*** ENTRIES SHOWN Section Begins ***

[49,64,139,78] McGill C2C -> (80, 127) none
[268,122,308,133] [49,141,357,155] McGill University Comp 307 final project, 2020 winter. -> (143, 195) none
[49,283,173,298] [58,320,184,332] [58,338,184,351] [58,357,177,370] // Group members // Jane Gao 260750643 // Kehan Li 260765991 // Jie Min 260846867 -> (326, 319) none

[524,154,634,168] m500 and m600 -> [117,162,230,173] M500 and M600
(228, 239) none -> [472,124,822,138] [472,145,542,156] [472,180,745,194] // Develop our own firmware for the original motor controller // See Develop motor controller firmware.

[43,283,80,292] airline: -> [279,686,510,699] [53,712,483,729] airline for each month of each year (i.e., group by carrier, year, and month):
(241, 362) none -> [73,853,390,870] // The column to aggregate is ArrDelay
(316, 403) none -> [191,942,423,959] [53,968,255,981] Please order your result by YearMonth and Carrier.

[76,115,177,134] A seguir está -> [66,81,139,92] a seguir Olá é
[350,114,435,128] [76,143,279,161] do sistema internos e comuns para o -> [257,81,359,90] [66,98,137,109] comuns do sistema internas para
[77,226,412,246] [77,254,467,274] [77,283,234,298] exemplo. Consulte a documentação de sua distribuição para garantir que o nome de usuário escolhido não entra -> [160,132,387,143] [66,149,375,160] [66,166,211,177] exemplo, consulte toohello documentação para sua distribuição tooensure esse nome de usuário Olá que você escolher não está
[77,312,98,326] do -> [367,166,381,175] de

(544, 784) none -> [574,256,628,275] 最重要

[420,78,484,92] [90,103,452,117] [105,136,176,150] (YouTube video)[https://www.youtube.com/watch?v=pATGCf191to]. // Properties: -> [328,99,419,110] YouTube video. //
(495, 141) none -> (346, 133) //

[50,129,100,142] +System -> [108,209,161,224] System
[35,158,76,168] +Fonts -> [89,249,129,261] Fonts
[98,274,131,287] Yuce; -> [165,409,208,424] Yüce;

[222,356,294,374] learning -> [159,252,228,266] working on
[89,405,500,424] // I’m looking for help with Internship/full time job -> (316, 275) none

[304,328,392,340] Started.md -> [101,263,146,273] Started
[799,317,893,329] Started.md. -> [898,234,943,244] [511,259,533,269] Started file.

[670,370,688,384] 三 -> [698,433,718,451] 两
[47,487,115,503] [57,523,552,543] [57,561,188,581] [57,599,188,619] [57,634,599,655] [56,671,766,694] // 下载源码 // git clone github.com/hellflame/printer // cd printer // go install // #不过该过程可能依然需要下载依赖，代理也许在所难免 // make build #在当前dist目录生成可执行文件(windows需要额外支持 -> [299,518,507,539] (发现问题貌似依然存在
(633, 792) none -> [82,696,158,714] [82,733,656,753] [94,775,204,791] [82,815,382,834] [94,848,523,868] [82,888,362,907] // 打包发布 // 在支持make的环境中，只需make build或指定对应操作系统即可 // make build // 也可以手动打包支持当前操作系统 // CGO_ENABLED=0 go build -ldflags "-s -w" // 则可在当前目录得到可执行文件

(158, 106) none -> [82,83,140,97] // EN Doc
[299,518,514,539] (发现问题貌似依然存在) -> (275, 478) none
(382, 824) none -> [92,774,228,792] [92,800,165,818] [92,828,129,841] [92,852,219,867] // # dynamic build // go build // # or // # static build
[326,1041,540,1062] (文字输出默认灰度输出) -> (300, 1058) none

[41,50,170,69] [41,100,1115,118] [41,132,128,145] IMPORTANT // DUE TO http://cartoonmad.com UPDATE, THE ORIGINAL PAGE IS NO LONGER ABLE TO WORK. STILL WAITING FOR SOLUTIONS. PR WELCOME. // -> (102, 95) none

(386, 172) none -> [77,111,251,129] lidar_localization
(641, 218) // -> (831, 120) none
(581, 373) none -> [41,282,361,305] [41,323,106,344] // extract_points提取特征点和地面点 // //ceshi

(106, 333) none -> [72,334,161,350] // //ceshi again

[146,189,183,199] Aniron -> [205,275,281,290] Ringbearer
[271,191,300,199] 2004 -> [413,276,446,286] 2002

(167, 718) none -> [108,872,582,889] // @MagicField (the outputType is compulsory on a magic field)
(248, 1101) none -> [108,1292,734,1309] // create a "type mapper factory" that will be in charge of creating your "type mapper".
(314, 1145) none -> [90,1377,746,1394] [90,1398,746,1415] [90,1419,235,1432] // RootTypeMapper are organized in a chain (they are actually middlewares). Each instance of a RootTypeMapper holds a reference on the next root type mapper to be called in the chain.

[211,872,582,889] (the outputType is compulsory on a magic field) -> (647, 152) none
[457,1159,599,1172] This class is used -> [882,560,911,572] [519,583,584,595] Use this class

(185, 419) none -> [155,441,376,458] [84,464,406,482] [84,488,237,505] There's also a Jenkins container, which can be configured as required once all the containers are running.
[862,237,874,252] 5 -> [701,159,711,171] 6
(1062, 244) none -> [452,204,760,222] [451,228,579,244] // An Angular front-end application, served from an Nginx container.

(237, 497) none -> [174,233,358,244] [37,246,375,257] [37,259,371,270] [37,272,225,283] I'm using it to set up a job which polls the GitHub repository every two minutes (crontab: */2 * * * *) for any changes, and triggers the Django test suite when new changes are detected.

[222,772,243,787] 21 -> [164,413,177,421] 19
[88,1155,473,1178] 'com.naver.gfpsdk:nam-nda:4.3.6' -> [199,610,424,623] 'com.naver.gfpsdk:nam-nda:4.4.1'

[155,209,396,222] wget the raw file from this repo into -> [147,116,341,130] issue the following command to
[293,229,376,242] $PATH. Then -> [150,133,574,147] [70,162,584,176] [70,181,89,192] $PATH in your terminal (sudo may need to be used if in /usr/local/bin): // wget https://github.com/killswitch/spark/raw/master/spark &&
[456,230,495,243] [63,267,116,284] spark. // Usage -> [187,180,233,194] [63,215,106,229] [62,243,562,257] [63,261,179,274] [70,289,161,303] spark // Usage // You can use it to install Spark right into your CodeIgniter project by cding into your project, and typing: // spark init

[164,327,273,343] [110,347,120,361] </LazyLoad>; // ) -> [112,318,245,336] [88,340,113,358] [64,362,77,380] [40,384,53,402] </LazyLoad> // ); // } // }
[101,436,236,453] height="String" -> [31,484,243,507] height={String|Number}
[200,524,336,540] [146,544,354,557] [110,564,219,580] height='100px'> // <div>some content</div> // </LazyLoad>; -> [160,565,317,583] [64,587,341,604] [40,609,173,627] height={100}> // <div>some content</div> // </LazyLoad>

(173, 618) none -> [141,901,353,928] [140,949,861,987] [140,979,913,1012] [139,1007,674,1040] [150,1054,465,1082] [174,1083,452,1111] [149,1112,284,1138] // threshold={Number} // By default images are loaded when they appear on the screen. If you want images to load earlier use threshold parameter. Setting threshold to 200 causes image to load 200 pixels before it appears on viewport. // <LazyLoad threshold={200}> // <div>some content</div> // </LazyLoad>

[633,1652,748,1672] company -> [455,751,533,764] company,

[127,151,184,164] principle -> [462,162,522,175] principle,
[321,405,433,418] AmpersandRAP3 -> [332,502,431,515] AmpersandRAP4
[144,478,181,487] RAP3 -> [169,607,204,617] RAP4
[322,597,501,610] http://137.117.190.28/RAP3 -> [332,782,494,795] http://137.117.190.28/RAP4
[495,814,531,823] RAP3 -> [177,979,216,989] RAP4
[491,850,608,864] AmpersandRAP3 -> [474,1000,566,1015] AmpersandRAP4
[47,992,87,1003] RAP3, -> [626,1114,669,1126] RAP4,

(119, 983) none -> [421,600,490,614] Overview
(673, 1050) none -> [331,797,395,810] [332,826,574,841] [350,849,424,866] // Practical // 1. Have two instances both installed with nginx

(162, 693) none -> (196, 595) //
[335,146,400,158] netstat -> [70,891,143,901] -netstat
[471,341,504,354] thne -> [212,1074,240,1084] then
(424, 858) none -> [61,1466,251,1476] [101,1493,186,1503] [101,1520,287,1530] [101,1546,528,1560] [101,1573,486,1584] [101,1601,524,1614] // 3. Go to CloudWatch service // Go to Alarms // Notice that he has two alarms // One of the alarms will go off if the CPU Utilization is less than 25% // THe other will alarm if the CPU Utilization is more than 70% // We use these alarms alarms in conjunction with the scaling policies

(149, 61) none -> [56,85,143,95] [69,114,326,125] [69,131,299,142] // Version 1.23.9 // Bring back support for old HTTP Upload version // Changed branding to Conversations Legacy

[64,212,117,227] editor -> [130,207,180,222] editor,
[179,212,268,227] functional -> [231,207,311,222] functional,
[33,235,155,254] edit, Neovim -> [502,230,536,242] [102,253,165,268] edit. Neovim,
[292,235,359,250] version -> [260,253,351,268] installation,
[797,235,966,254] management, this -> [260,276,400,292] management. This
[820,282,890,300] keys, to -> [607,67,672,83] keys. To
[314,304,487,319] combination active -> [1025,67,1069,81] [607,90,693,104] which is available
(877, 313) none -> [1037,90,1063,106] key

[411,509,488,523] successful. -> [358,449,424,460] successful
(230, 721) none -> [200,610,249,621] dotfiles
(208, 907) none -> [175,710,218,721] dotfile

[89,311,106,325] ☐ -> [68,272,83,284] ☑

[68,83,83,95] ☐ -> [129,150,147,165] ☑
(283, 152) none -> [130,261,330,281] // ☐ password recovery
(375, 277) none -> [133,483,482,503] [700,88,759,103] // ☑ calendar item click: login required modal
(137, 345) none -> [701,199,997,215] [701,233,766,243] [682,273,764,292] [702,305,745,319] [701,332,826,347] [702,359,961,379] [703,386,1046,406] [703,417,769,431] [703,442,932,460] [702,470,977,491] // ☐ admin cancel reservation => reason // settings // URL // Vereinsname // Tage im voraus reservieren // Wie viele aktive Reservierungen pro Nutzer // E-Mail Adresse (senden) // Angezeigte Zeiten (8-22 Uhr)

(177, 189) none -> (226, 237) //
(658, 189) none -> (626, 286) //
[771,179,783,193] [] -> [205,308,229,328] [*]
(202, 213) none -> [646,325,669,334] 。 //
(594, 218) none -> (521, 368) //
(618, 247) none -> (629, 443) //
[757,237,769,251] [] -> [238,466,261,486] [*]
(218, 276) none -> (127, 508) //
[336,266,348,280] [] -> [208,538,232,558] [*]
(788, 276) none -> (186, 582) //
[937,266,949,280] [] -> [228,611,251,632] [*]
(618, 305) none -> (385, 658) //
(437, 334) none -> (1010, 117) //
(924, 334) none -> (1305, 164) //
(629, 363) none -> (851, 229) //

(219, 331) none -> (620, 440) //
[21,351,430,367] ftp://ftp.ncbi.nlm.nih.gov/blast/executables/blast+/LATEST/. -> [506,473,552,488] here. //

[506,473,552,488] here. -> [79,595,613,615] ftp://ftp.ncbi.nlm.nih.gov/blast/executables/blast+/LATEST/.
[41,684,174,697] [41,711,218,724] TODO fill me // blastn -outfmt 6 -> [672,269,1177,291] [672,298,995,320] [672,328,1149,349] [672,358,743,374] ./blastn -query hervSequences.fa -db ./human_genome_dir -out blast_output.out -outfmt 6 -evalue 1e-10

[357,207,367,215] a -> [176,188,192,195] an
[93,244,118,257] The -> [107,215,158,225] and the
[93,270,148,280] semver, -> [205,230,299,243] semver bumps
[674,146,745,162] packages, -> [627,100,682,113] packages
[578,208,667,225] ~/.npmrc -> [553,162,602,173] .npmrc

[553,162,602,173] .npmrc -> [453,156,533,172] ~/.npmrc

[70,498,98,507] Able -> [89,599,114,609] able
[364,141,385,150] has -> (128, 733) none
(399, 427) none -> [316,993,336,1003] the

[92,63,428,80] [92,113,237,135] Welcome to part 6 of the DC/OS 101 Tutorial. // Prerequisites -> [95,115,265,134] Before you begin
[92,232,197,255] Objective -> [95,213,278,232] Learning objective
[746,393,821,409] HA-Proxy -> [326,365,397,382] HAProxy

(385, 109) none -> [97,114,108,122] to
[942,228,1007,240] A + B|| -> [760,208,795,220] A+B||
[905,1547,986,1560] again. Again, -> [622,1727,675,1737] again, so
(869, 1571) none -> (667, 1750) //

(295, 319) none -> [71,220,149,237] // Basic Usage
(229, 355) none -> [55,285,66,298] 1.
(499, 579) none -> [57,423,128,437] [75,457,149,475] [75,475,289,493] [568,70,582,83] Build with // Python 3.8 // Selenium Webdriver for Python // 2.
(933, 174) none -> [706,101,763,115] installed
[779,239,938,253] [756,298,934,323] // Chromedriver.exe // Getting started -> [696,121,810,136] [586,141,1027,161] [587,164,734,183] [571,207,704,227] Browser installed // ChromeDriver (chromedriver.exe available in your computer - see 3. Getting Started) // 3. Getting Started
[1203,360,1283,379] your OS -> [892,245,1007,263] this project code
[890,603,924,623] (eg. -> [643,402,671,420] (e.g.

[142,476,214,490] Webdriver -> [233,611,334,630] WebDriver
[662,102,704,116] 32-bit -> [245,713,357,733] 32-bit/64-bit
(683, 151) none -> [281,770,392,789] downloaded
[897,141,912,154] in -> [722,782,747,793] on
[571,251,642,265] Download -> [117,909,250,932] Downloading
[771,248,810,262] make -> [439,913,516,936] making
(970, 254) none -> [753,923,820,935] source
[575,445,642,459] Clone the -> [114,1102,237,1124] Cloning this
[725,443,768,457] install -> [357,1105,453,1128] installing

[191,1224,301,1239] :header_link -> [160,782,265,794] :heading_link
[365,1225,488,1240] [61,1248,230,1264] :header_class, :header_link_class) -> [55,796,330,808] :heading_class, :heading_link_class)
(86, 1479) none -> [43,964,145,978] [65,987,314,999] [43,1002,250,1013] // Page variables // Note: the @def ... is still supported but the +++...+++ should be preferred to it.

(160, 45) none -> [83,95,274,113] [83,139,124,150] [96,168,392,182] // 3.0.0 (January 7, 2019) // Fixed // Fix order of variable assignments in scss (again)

*** ENTRIES SHOWN Section Ends ***

TASK DESCRIPTION:
Please output the lines of the listing above that fall in the stretch from the one with "[179,212,268,227] functional ->" through the one with "(202, 213) none -> [646,325,669,334] 。 //", exactly and only those.

RESPONSE AREA:
[179,212,268,227] functional -> [231,207,311,222] functional,
[33,235,155,254] edit, Neovim -> [502,230,536,242] [102,253,165,268] edit. Neovim,
[292,235,359,250] version -> [260,253,351,268] installation,
[797,235,966,254] management, this -> [260,276,400,292] management. This
[820,282,890,300] keys, to -> [607,67,672,83] keys. To
[314,304,487,319] combination active -> [1025,67,1069,81] [607,90,693,104] which is available
(877, 313) none -> [1037,90,1063,106] key

[411,509,488,523] successful. -> [358,449,424,460] successful
(230, 721) none -> [200,610,249,621] dotfiles
(208, 907) none -> [175,710,218,721] dotfile

[89,311,106,325] ☐ -> [68,272,83,284] ☑

[68,83,83,95] ☐ -> [129,150,147,165] ☑
(283, 152) none -> [130,261,330,281] // ☐ password recovery
(375, 277) none -> [133,483,482,503] [700,88,759,103] // ☑ calendar item click: login required modal
(137, 345) none -> [701,199,997,215] [701,233,766,243] [682,273,764,292] [702,305,745,319] [701,332,826,347] [702,359,961,379] [703,386,1046,406] [703,417,769,431] [703,442,932,460] [702,470,977,491] // ☐ admin cancel reservation => reason // settings // URL // Vereinsname // Tage im voraus reservieren // Wie viele aktive Reservierungen pro Nutzer // E-Mail Adresse (senden) // Angezeigte Zeiten (8-22 Uhr)

(177, 189) none -> (226, 237) //
(658, 189) none -> (626, 286) //
[771,179,783,193] [] -> [205,308,229,328] [*]
(202, 213) none -> [646,325,669,334] 。 //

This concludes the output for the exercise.